Start of SOURCE MATERIAL
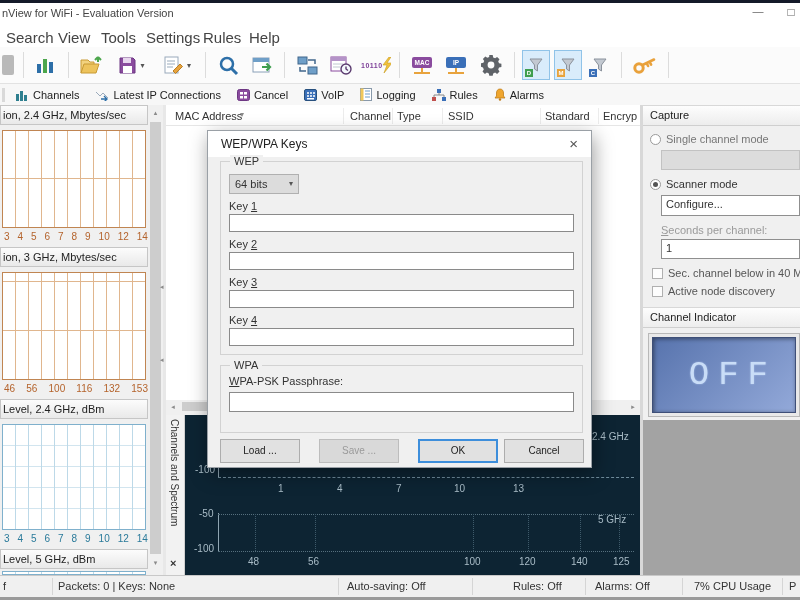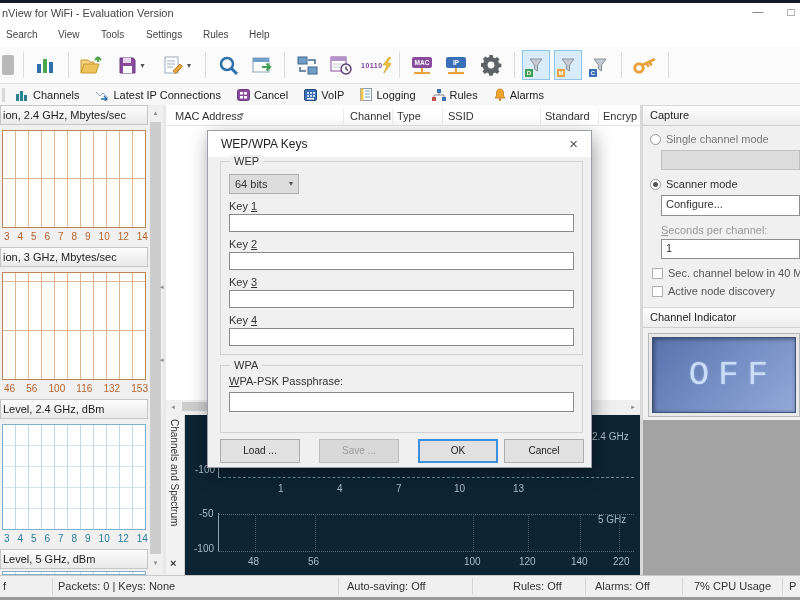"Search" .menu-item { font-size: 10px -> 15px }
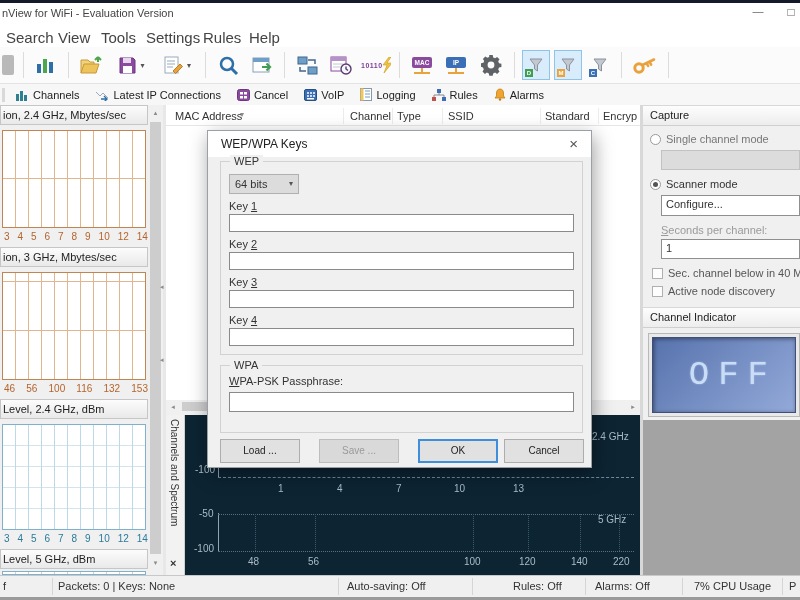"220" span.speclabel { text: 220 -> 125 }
End of SOURCE MATERIAL
Start of SOURCE MATERIAL
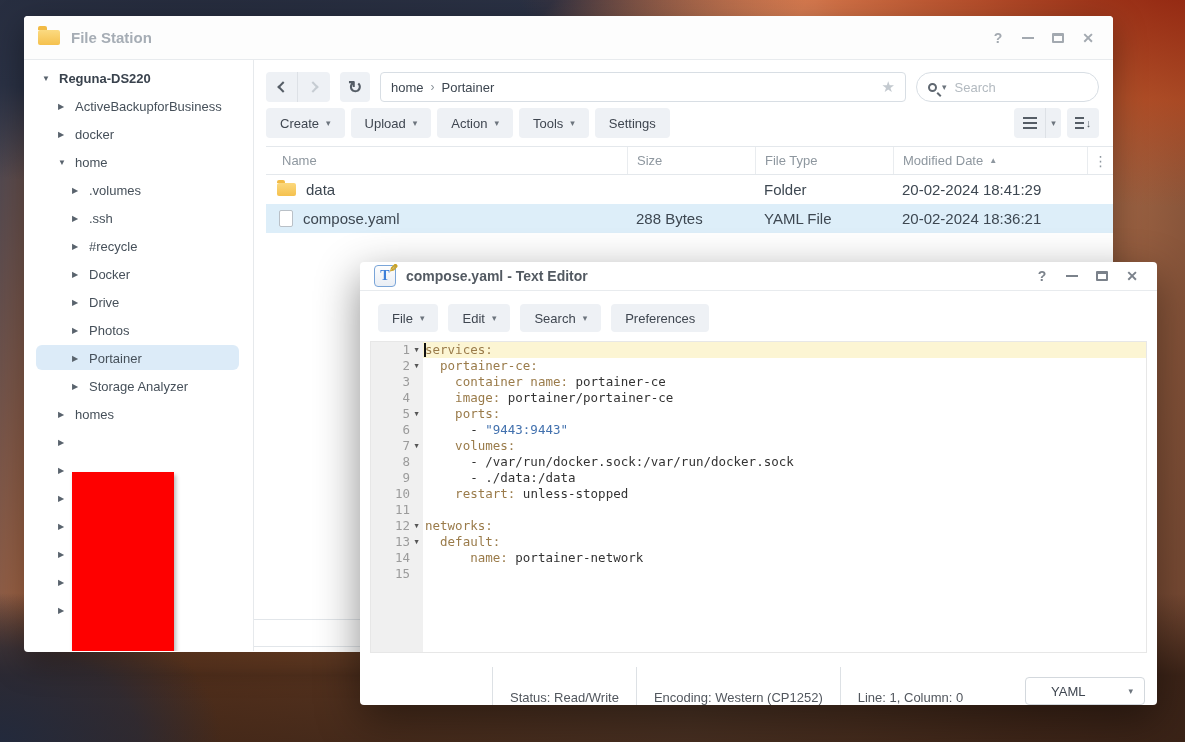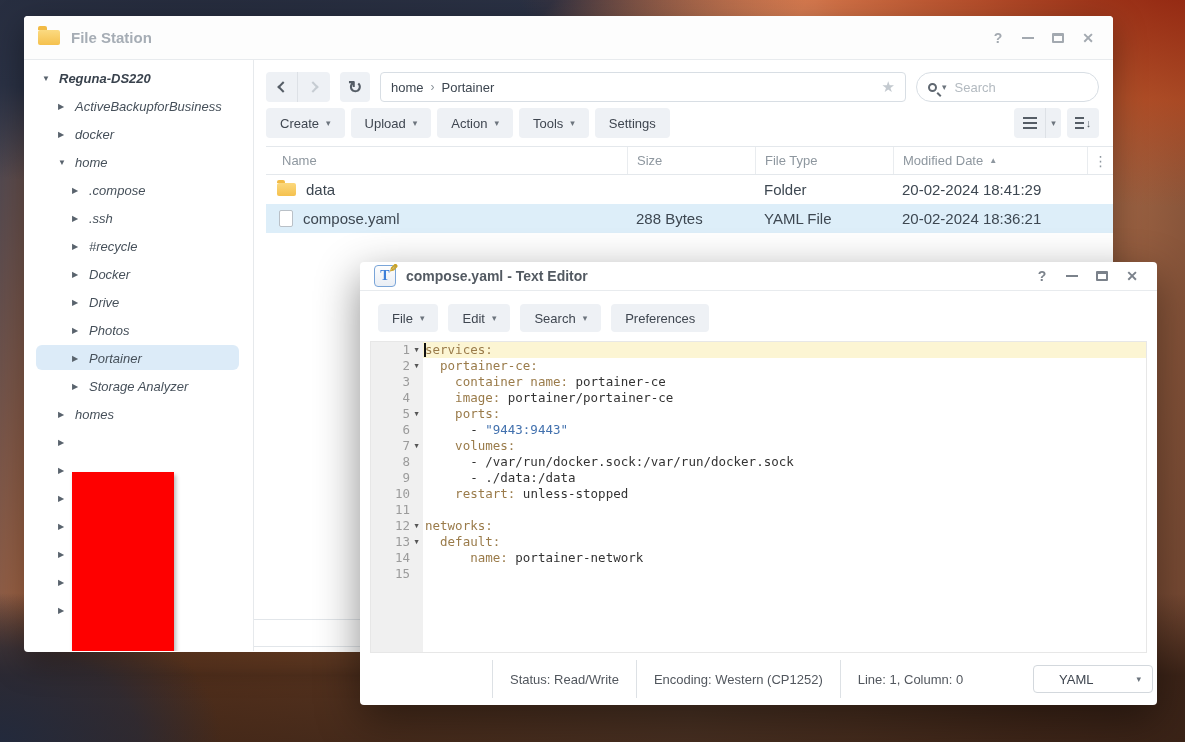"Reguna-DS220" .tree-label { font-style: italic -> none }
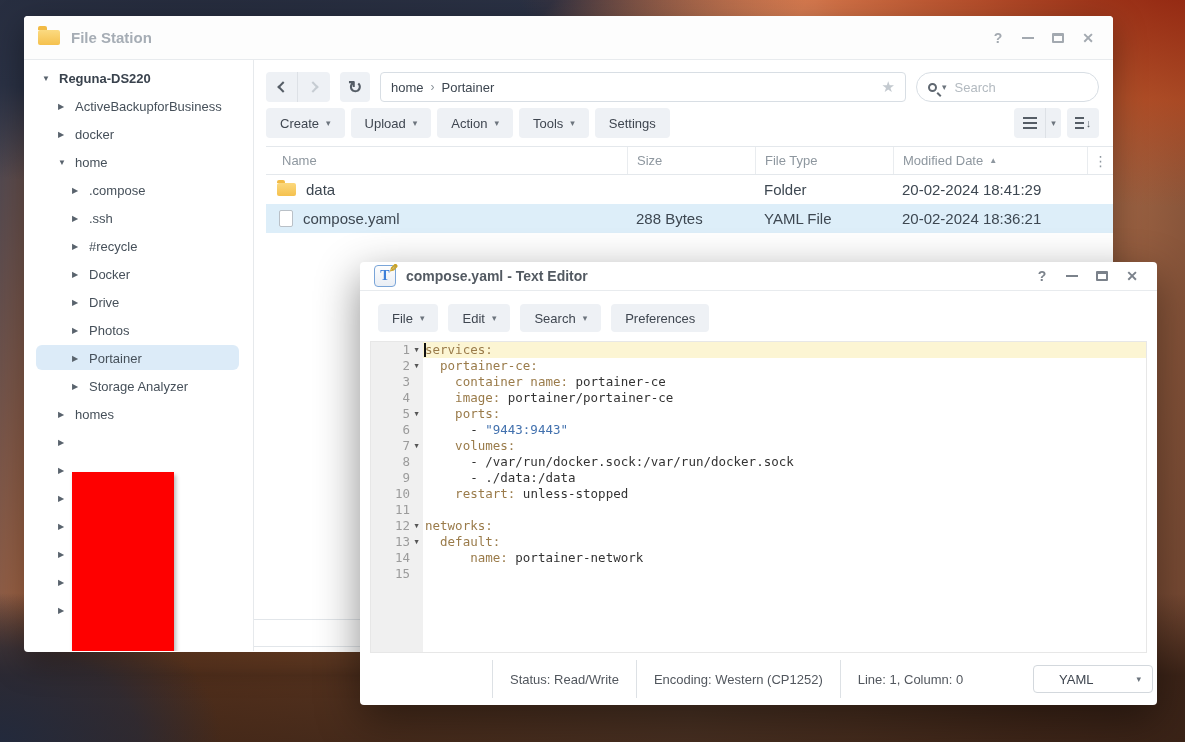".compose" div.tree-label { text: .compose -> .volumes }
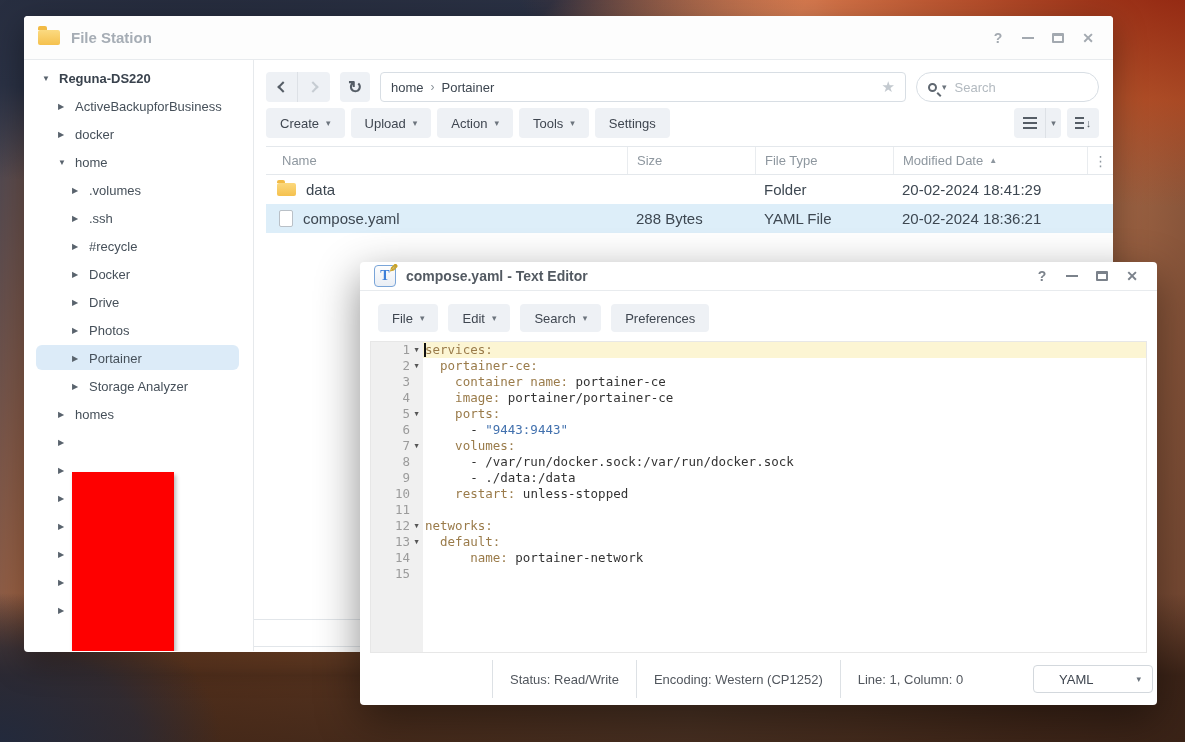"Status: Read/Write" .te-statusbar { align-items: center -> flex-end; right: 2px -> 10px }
End of SOURCE MATERIAL
_EXERCISE PROMPT_
If a picture sits between the line containing "text: .compose ->" and the line containing "align-items: center ->", leave it out, and return the lines of that range above exactly, both ends included.

_RESULT OF THIS EXERCISE_
".compose" div.tree-label { text: .compose -> .volumes }
"Status: Read/Write" .te-statusbar { align-items: center -> flex-end; right: 2px -> 10px }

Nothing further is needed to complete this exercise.